Inconstitucionalidad del Fondo de Seguridad Ocupacional en la industria de la construcción

Para los desarrolladores se convirtió en un nuevo gasto

中の洲

En los años 2006 y 2007 el gobierno de turno evaluó distintas medidas para reducir los riesgos de accidente en la industria de la construcción. En aquél entonces habían aumentado considerablemente los accidentes en este sector, situación que desencadenó múltiples protestas por parte de los trabajadores.

Como una solución los gobernantes de ese período mediante Decreto Ejecutivo No. 15 de 2007 crearon el Fondo de Seguridad Ocupacional y la figura del Oficial de Seguridad. El Oficial de Seguridad debe ser nombrado en toda obra civil y su función es velar por el cumplimiento de las normas de Seguridad Ocupacional y las Medidas de Seguridad, Salud e Higiene en las obras de construcción. Los fondos para el nombramiento de este funcionario son sufragados directamente por los contratistas o promotores, pero nombrados por el Ministerio de Trabajo y Desarrollo Laboral (Mitradel).

El Fondo de Seguridad Ocupacional se convirtió en un nuevo gasto para los desarrolladores, lo que generó incomodidad en este sector empresarial y dicho incremento muchas veces fue transmitido al consumidor final.  Adicionalmente, en el año 2009, algunos artículos del Decreto creador del fondo fueron demandados por inconstitucionales, específicamente el artículo 5, que trata sobre la designación de oficio del Inspector de Seguridad por parte del Mitradel, y los artículos 12 y 13, que tratan sobre las tasas a pagar por parte de las empresas particulares al Mitradel, en aquellas obras de más de $1.000.000.

Mediante Fallo del 12 de noviembre de 2014, el Pleno de la Corte Suprema de Justicia emitió su opinión sobre la constitucionalidad o no del Fondo de Seguridad, indicando  que el aporte por parte del contratista a dicho Fondo es un tributo, específicamente una tasa, basado en los siguientes criterios: (1) el hecho imponible es la prestación de un servicio propio del régimen del Derecho Público, es decir lo presta la Administración Pública (el Mitradel) a favor del contribuyente y (2) existe una relación directa entre el contribuyente y la actividad estatal de inspección.

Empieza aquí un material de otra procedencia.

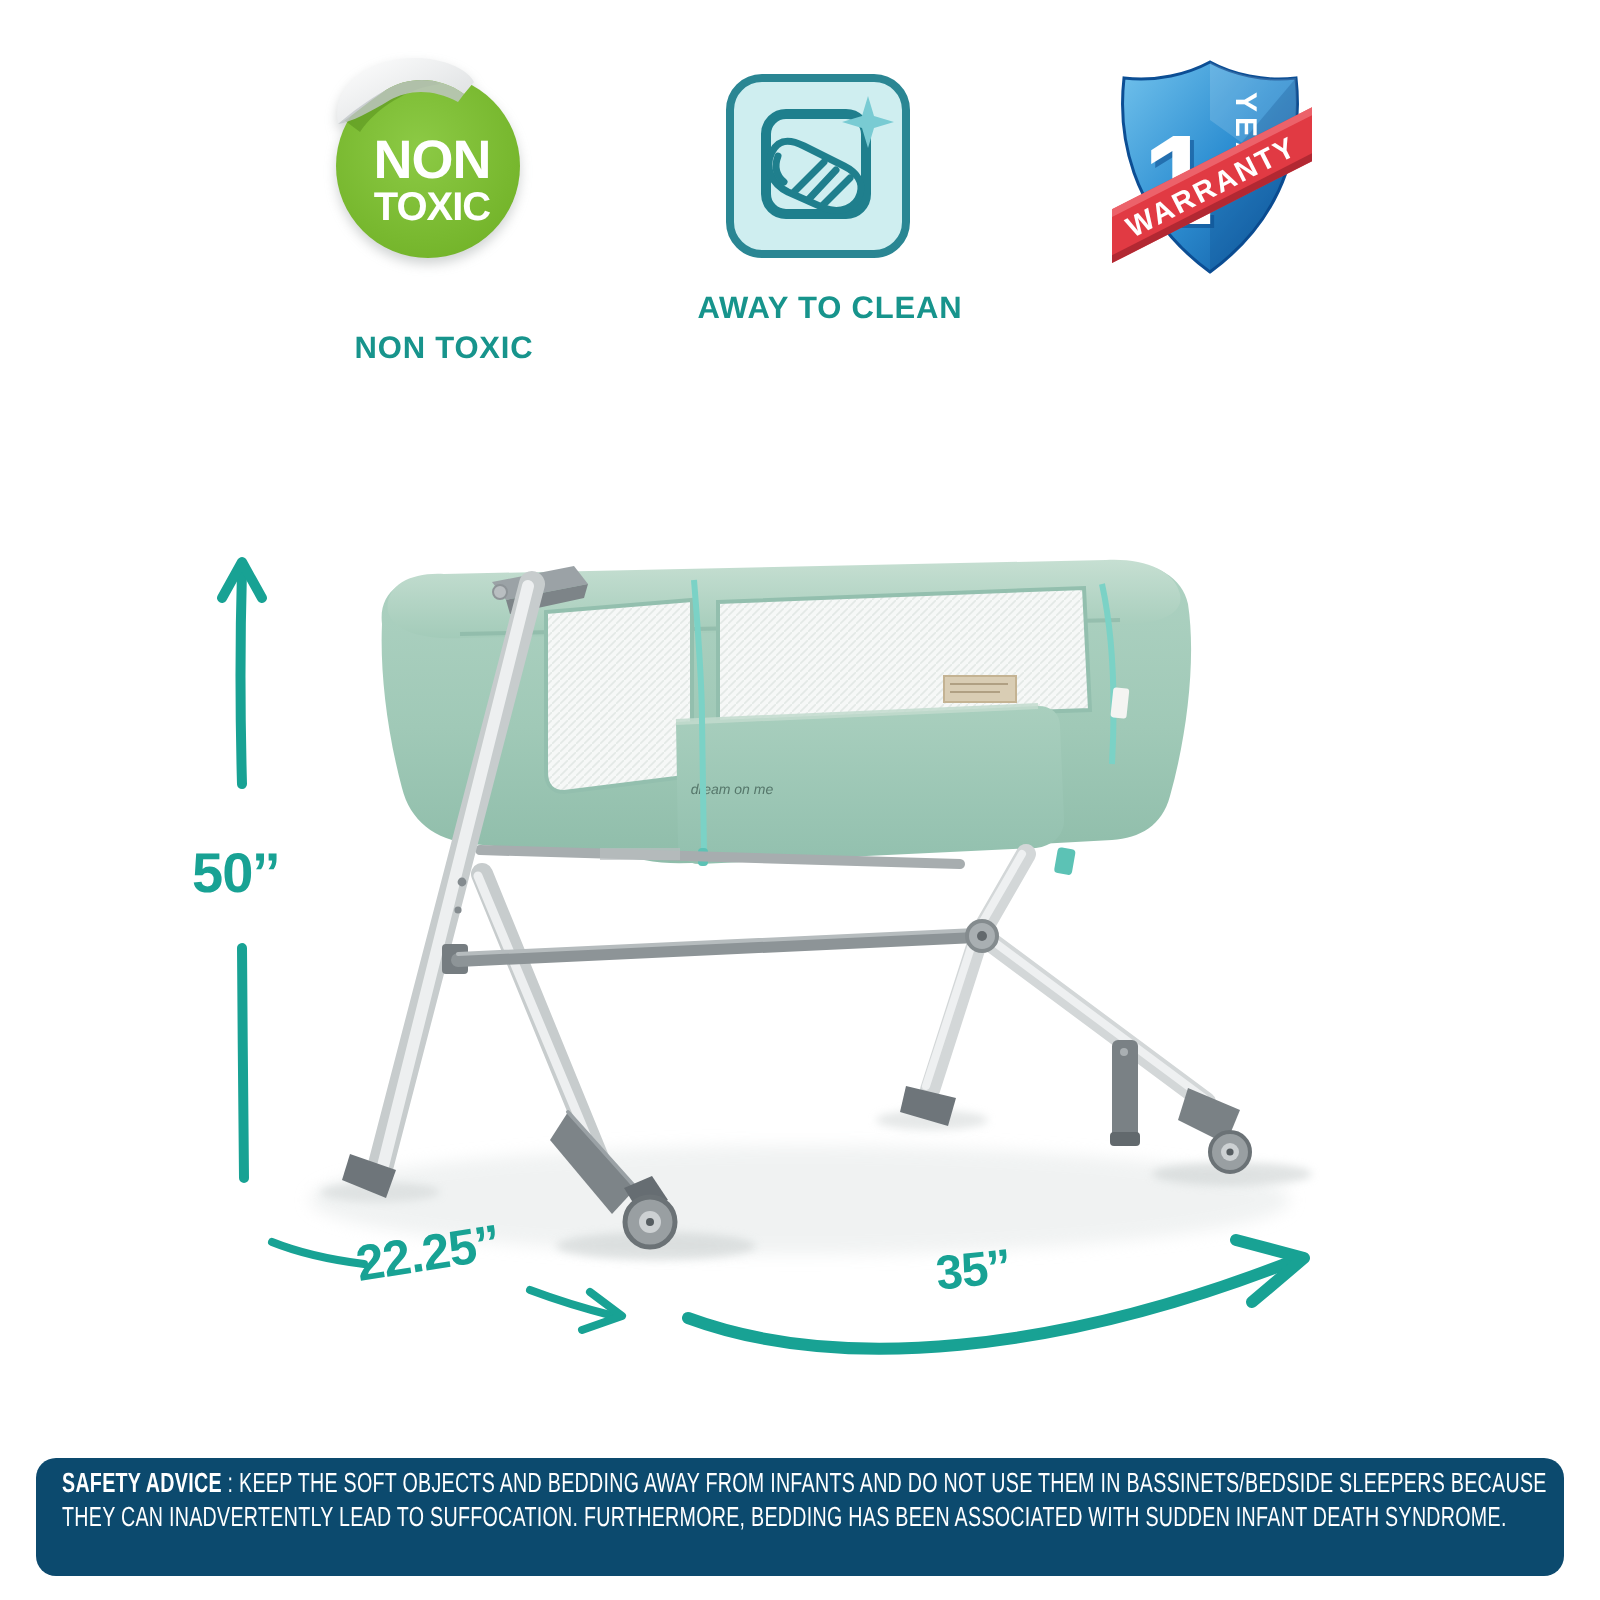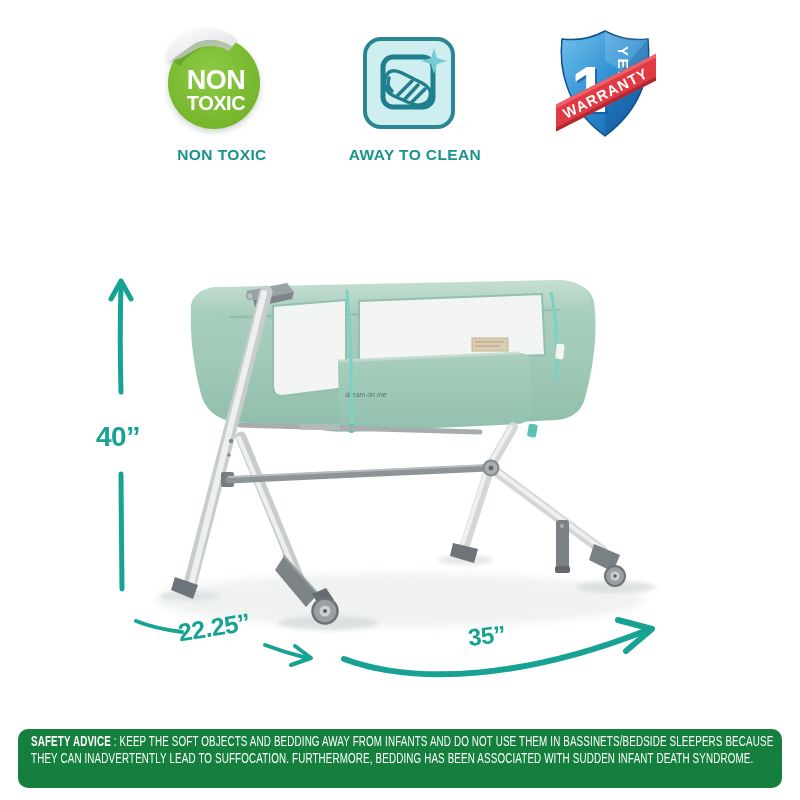--- a/index.html
+++ b/index.html
@@ -229,7 +229,7 @@
     </svg>
   </div>
 
-  <div class="badge-label" style="left:122px;">NON TOXIC</div>
+  <div class="badge-label" style="left:122px;margin-top:20px;">NON TOXIC</div>
   <div class="badge-label" style="left:315px;">AWAY TO CLEAN</div>
 
   <div class="dim-label" id="dim-height">40’’</div>

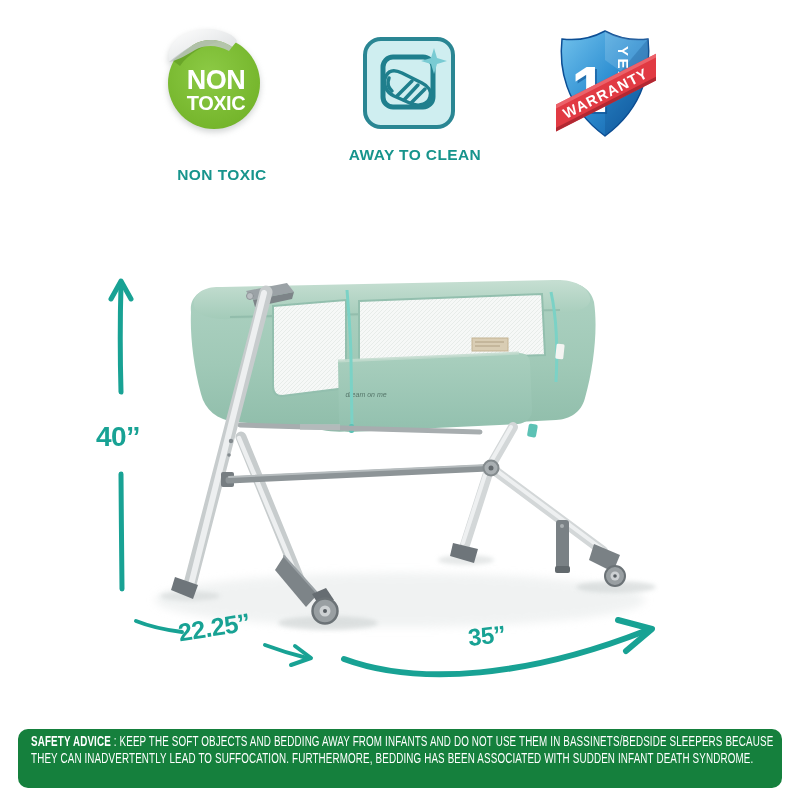--- a/index.html
+++ b/index.html
@@ -232,7 +232,7 @@
   <div class="badge-label" style="left:122px;margin-top:20px;">NON TOXIC</div>
   <div class="badge-label" style="left:315px;">AWAY TO CLEAN</div>
 
-  <div class="dim-label" id="dim-height">40’’</div>
+  <div class="dim-label" id="dim-height">50’’</div>
   <div class="dim-label" id="dim-depth">22.25’’</div>
   <div class="dim-label" id="dim-width">35’’</div>
 

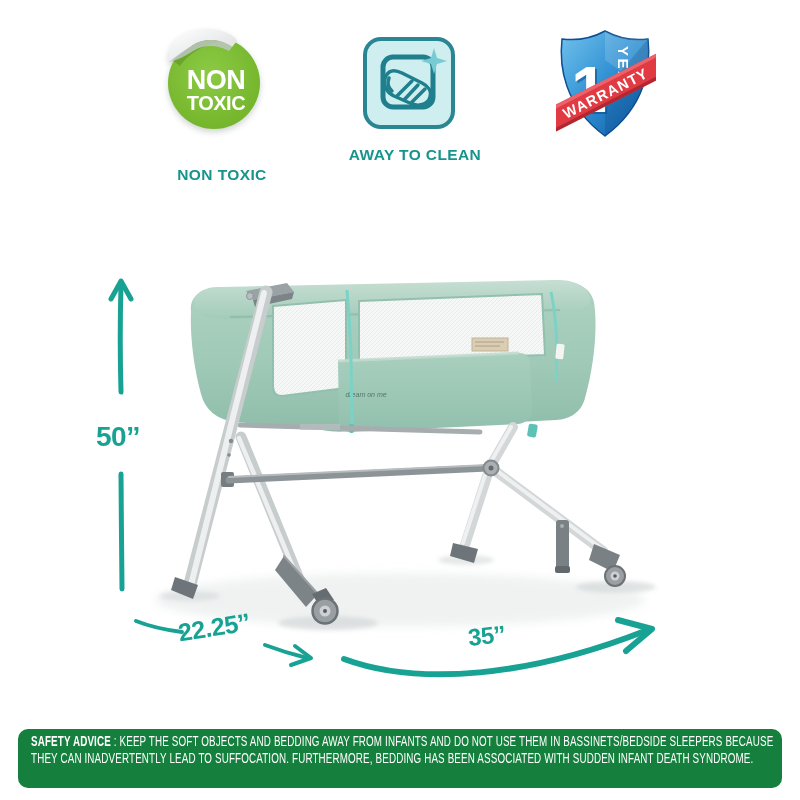--- a/index.html
+++ b/index.html
@@ -14,7 +14,7 @@
   #dim-depth{left:178px;top:613px;font-size:25px;transform:rotate(-9deg);}
   #dim-width{left:468px;top:622px;font-size:24px;transform:rotate(-6deg);}
   .safety-box{position:absolute;left:18px;top:729px;width:764px;height:59px;
-              background:#15803d;border-radius:10px;overflow:hidden;}
+              background:#0c4a6e;border-radius:10px;overflow:hidden;}
   .safety-inner{position:absolute;left:13px;top:5px;width:1070px;
                 transform:scaleX(0.712);transform-origin:left top;
                 color:#ffffff;font-size:13.8px;line-height:16.8px;letter-spacing:.2px;}

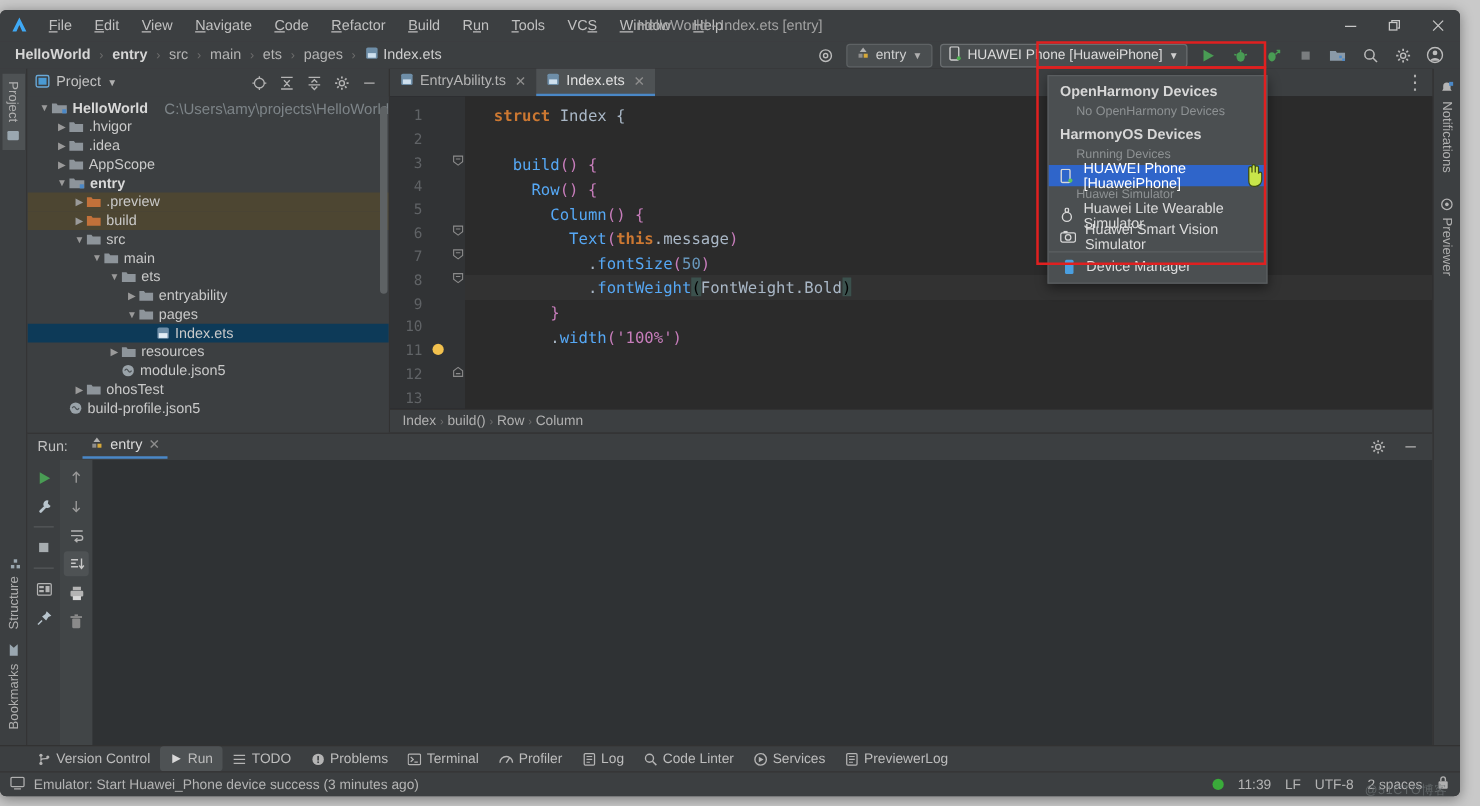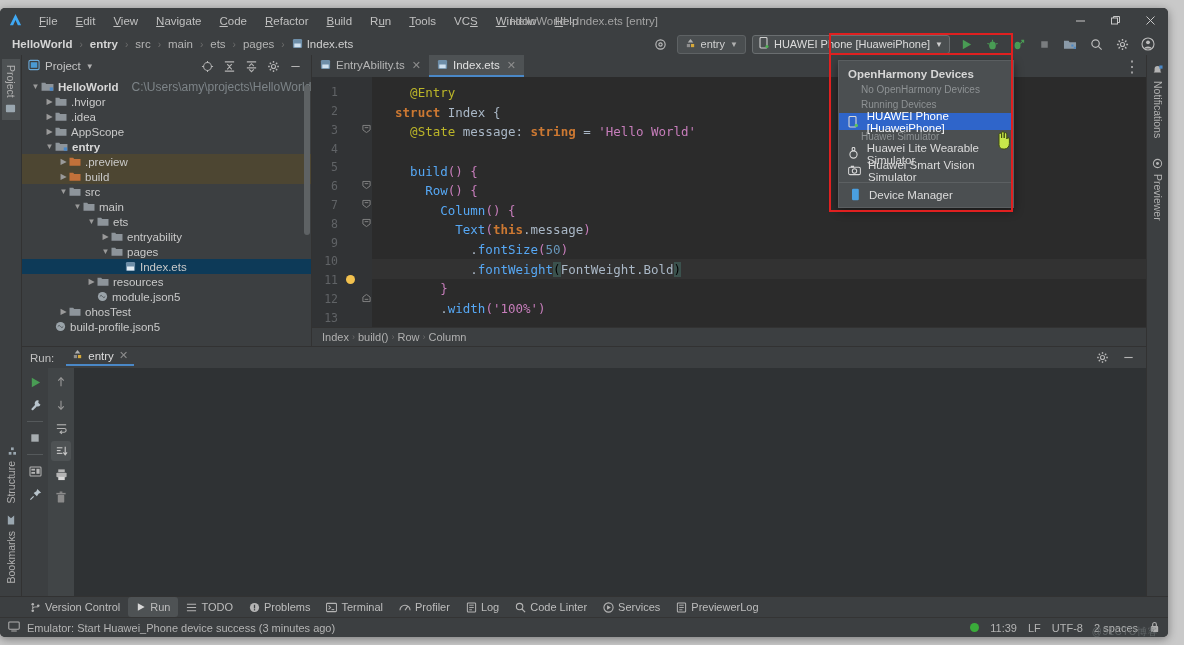--- a/index.html
+++ b/index.html
@@ -765,7 +765,6 @@
                 </div>
               </div>
             <div class="code-lines" id="codelines">
-                <div class="cline"><span class="pln">    </span><span class="ann">@Entry</span></div>
                 <div class="cline"><span class="pln">  </span><span class="kw">struct</span><span class="typ"> Index {</span></div>
                 <div class="cline"><span class="pln">    </span><span class="ann">@State</span><span class="typ"> message</span><span class="pln">: </span><span class="kw">string</span><span class="pln"> = </span><span class="pnk">'Hello World'</span></div>
                 <div class="cline"><span class="pln"></span></div>

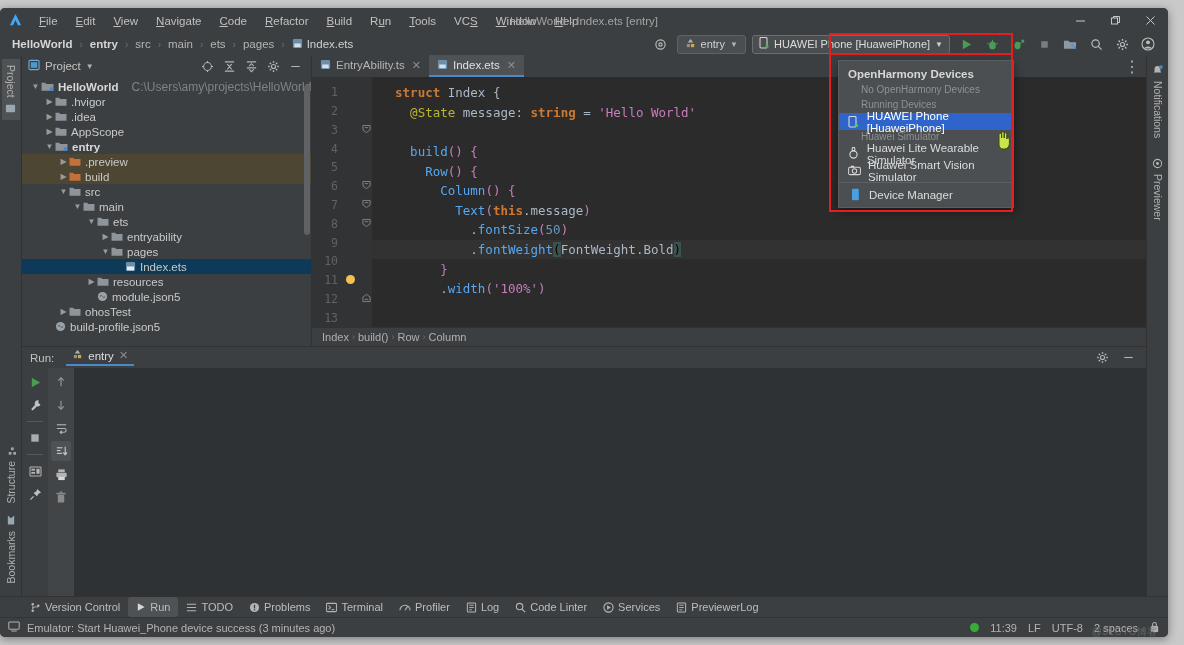--- a/index.html
+++ b/index.html
@@ -766,7 +766,6 @@
               </div>
             <div class="code-lines" id="codelines">
                 <div class="cline"><span class="pln">  </span><span class="kw">struct</span><span class="typ"> Index {</span></div>
-                <div class="cline"><span class="pln">    </span><span class="ann">@State</span><span class="typ"> message</span><span class="pln">: </span><span class="kw">string</span><span class="pln"> = </span><span class="pnk">'Hello World'</span></div>
                 <div class="cline"><span class="pln"></span></div>
                 <div class="cline"><span class="pln">    </span><span class="fn">build</span><span class="pnk">() {</span></div>
                 <div class="cline"><span class="pln">      </span><span class="fn">Row</span><span class="pnk">() {</span></div>

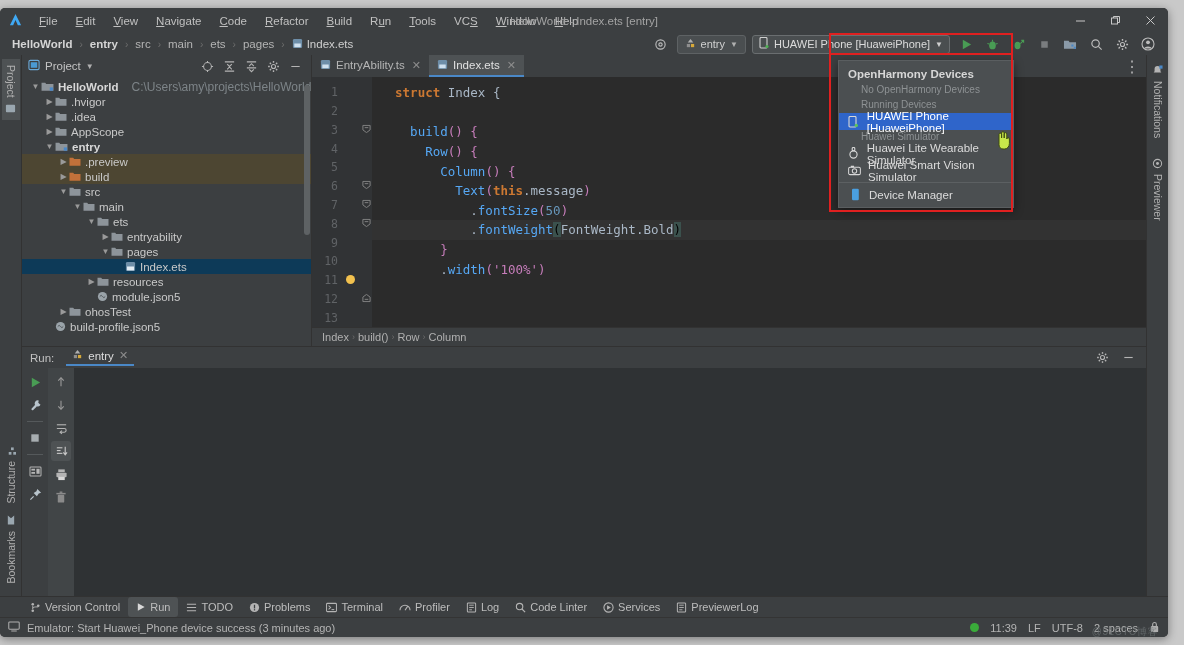--- a/index.html
+++ b/index.html
@@ -1063,6 +1063,7 @@
   <div class="dropdown" id="dropdown">
       <div class="dd-group">OpenHarmony Devices</div>
       <div class="dd-sub">No OpenHarmony Devices</div>
+      <div class="dd-group">HarmonyOS Devices</div>
       <div class="dd-sub">Running Devices</div>
       <div class="dd-item sel">
         <span style="display: inline-flex; width: 14px; justify-content: center;">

A consideración de la Corte, el aporte que hace el contratista a este fondo es considerado como un tributo y la creación de nuevos tributos y tasas está reservada a la Asamblea Nacional de Diputados. De acuerdo con lo preceptuado en el principio de legalidad tributaria nullum tributum sine lege, regulado en los artículos 52 y 159 numeral 10 de la Constitución Política, el Pleno argumenta que el Ejecutivo solo puede reglamentar los aportes al Fondo de Seguridad si previamente la Asamblea Nacional crea el marco legal apropiado.

Bajo estos conceptos, el Pleno de la Corte concluyó que los artículos 12 y 13 del Decreto Ejecutivo No 15 de 2007, que se refieren a las tasas cobradas a las obras valoradas en más de $1.000.000, son inconstitucionales. Sin embargo, el resto del Decreto Ejecutivo No 15 de 2007 no ha sido declarado inconstitucional, es decir que a nuestro criterio el Inspector de Seguridad debe seguir vigente en toda construcción.

Con este Fallo la Corte mantiene el criterio esbozado por décadas sobre el principio de legalidad tributaria, a pesar de que es muchas veces violentado principalmente por los municipios que, amparados en las normas de autonomía Municipal, son las entidades más reincidentes en la creación de tributos de forma ilegal. Recientemente está el Fallo del 11 de febrero de 2014, que declara inconstitucional el cobro del Impuesto de Edificación por parte del Municipio de Macaracas a la rehabilitación de la carretera de los distritos de Guararé, Las Tablas y Macaracas, en la provincia de Los Santos.

Queda a los contratistas esperar el nuevo tratamiento que le dará el Mitradel al nombramiento del Inspector de Seguridad. Nuestra opinión es que probablemente para aquellas obras de menos de un $1.000.000, se debe seguir el mismo tratamiento existente en la actualidad, ya que esto no ha sido objeto de discusión. Para las obras de más de un $1.000.000, incluyendo las obras dadas en concesión, los fondos para el nombramiento de dicho inspector deben correr por parte del Estado. Finalmente los contratistas deben reflejar este ahorro en favor de nosotros los consumidores finales.